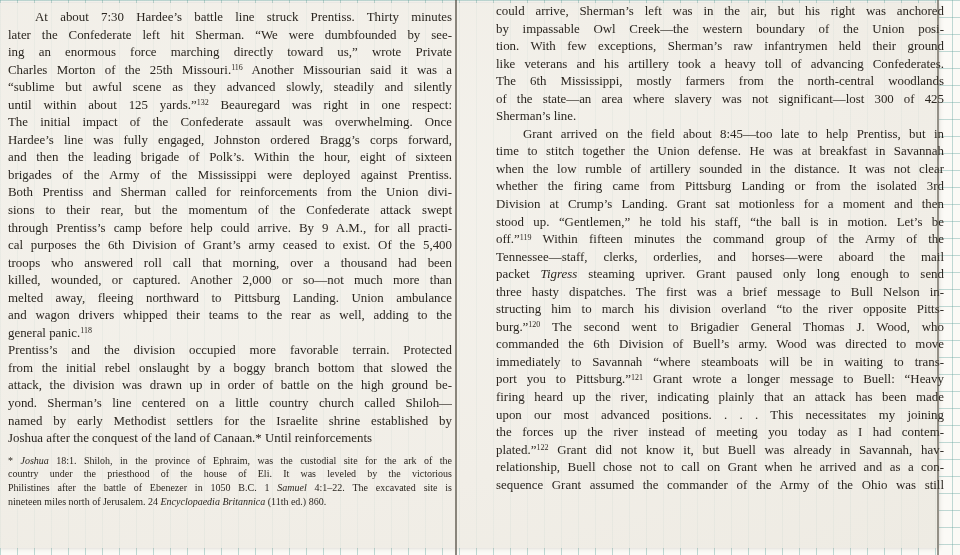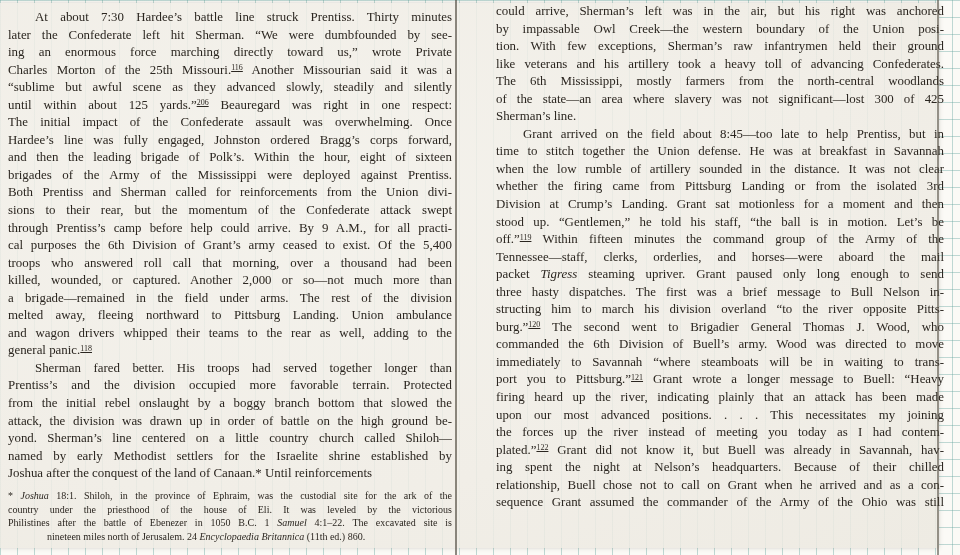"116" .line sup { text-decoration: underline -> none }
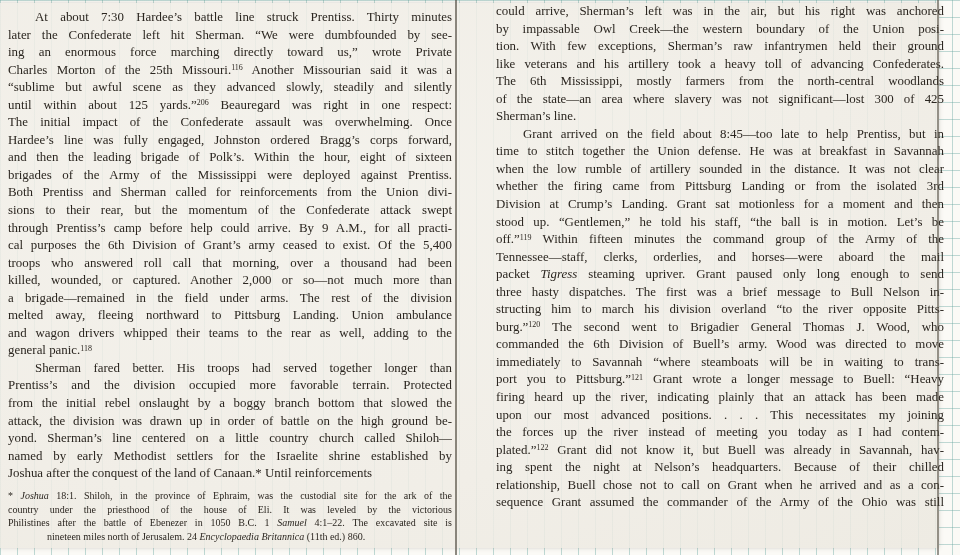"206" sup { text: 206 -> 132 }
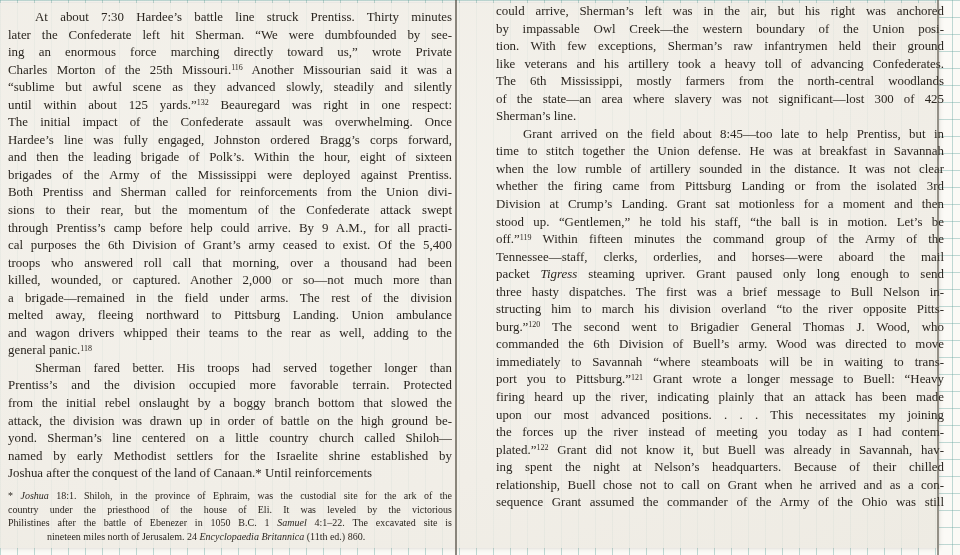"a brigade—remained in the field" div.line { html: <div>a brigade—remained in the field under arms. The rest of the division</div> -> none }
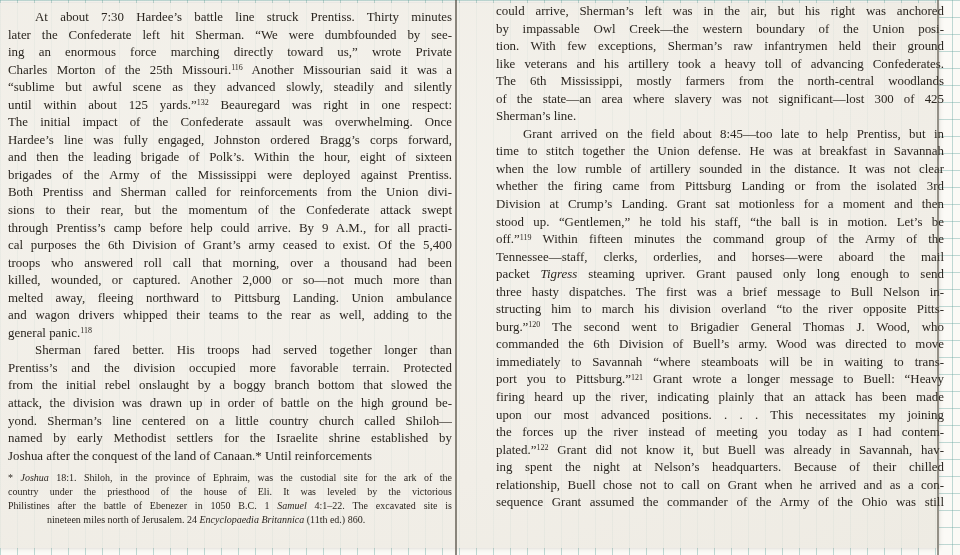"Sherman fared better. His troops" div.line { html: <div>Sherman fared better. His troops had served together longer than</div> -> none }
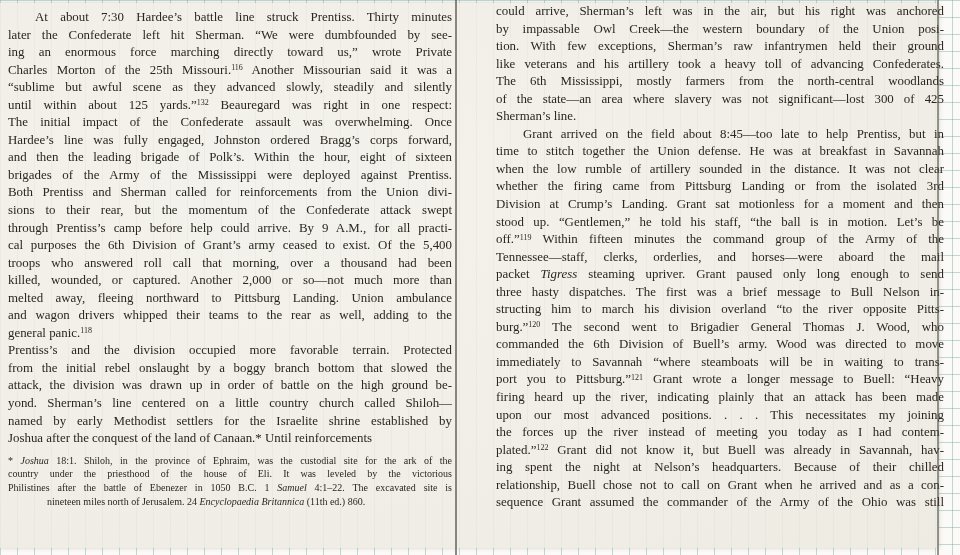"ing spent the night at" div.line { html: <div>ing spent the night at Nelson’s headquarters. Because of their chilled</div> -> none }
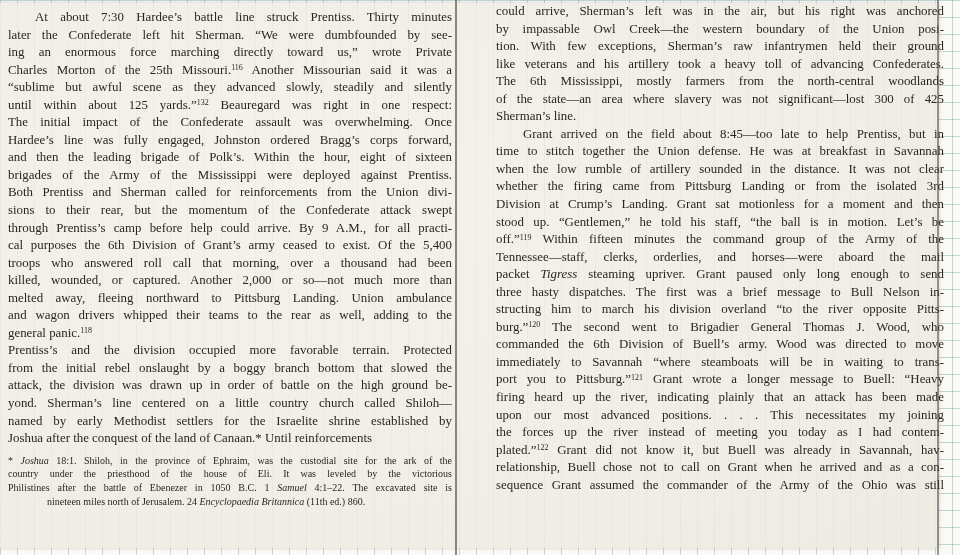"nineteen miles north of Jerusalem." .footnote .line.last { margin-left: 39px -> none }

*What you will do*
Reproduce exactly the lines above from the one with "html: <div>Sherman fared" through the last line of the data, keeping both ends and dropping the pictures.

*Task solution*
"Sherman fared better. His troops" div.line { html: <div>Sherman fared better. His troops had served together longer than</div> -> none }
"ing spent the night at" div.line { html: <div>ing spent the night at Nelson’s headquarters. Because of their chilled</div> -> none }
"nineteen miles north of Jerusalem." .footnote .line.last { margin-left: 39px -> none }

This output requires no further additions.